If that's so, I'd counter that phone calls were intercepted, and until they were heard there was no way to know who was holding that phone or what they were going to say. But some might argue it's wrong on principle to throw a wide blanket over a war zone and intercept as much communication as possible.

Arguably, the question becomes "what do you do with the innocuous calls once you've determined they aren't useful?" Here's Faulk's answer:

Faulk says he and others in his section of the NSA facility at Fort Gordon routinely shared salacious or tantalizing phone calls that had been intercepted, alerting office mates to certain time codes of "cuts" that were available on each operator's computer.

"Hey, check this out," Faulk says he would be told, "there's good phone sex or there's some pillow talk, pull up this call, it's really funny, go check it out.
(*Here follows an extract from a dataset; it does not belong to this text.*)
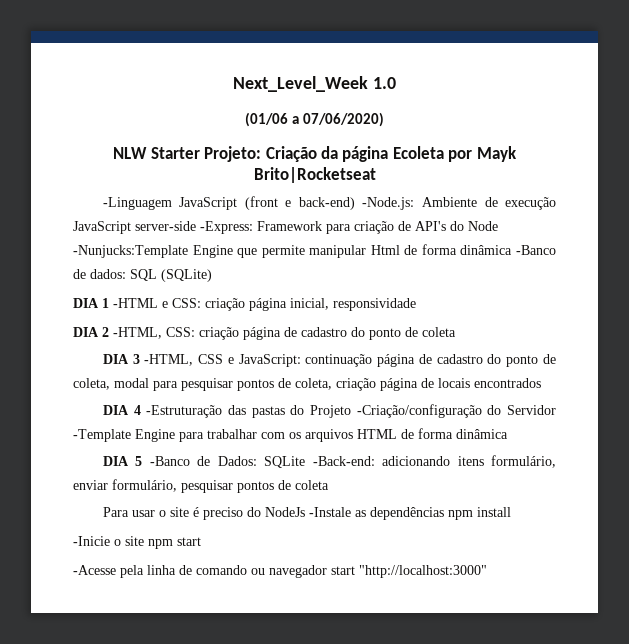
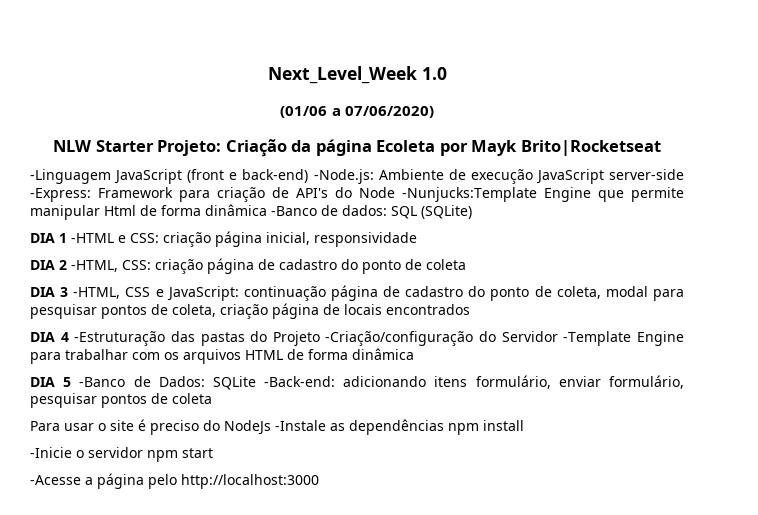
[125,536,144,546] site -> [88,447,143,458] servidor
[120,565,487,578] pela linha de comando ou navegador start "http://localhost:3000" -> [85,473,319,489] a página pelo http://localhost:3000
It would be some colonel making pillow talk and we would say, 'Wow, this was crazy'," Faulk told ABC News.

Even if "some colonel" was using a military phone with the full knowledge that he could be monitored, that sort of stuff sucks, says I.

Oddly enough, ABC doesn't report it, but there are also claims that at least one operator was reprimanded for ignoring a fax that "that purported to provide information on the location of Iraqi weapons of mass destruction" and "contained types of information that required that it be translated and transmitted to President Bush within 15 minutes" and instead was "eavesdropping on two nongovernmental aid workers driving in Iraq ". According to Adrienne Kinne that operator was Adrienne Kinne - more on that (including the source) shortly.

First, let's acknowledge that Faulk expresses his remorse for his actions regarding "phone sex":

Faulk said he joined in to listen, and talk about it during breaks in Back Hall's "smoke pit," but ended up feeling badly about his actions.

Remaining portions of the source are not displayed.